Though this seems the first study with this precise combination of interventions and patients, similar studies have been done. Rather than psychiatric unit patients, some have concerned general medical patients with mental health problems, others patients recruited in non-medical settings, and others patients not just drinking at hazardous levels, but dependent on alcohol. As in the featured study, generally patients were non-psychotic and not severely mentally ill. Generally too, offering them a brief motivational intervention focused on drinking helped them cut back more than usual medical or mental health care. Reviewers for the Cochrane collaboration came to a similar conclusion. One study did also suggest that at the severer end both of depression and of drinking, yet more patients would make substantial drinking cutbacks if brief interventions were followed by more extended therapy. Details of these studies can be found in the background notes.

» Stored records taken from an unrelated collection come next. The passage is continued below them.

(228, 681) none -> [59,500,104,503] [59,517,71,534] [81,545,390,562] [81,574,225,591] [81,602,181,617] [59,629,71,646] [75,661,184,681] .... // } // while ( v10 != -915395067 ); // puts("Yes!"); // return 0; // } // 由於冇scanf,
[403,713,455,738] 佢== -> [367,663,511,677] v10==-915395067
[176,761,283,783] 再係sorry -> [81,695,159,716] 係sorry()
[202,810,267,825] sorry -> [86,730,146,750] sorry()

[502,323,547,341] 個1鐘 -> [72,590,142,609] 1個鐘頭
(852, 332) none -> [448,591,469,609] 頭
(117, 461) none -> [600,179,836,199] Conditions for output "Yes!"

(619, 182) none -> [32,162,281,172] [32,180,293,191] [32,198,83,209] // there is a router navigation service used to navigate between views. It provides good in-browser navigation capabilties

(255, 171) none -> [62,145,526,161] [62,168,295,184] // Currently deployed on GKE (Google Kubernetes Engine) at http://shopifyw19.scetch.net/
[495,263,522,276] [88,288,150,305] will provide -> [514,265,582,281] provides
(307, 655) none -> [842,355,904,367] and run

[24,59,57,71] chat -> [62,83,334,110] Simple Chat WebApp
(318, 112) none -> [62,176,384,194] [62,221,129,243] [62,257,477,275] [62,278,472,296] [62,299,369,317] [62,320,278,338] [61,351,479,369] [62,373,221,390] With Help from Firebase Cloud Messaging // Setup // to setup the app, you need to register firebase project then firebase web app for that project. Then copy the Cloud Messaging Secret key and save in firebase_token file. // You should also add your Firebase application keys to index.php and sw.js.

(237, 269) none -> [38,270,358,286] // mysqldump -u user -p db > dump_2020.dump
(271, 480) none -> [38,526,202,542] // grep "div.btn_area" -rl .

Identifying heavy drinkers

Identifying heavy drinking among mental health caseloads is of course a crucial first step in addressing it. A set of quick but reliable and valid screening questions is the ideal tool for identifying risky drinking not (or not yet) apparent during routine medical care. Reviewers have usefully assessed the evidence for different screening methods among mental health caseloads. Also a recent US study set in an outpatient psychiatry clinic compared two popular alcohol screening surveys against a routine clinical intake interview and found both identified many more patients, with T-ACE preferable to AUDIT. Finally, a British study tested a community implementation of the Dartmouth Assessment of Lifestyle Instrument (DALI), the only screening tool specifically intended to identify substance misuse among people with severe mental health problems. Only a few of the questions in the tool usefully predicted drinking or drug problems. These were incorporated in a much briefer set of questions called the Simple Substance Use Screening Scale.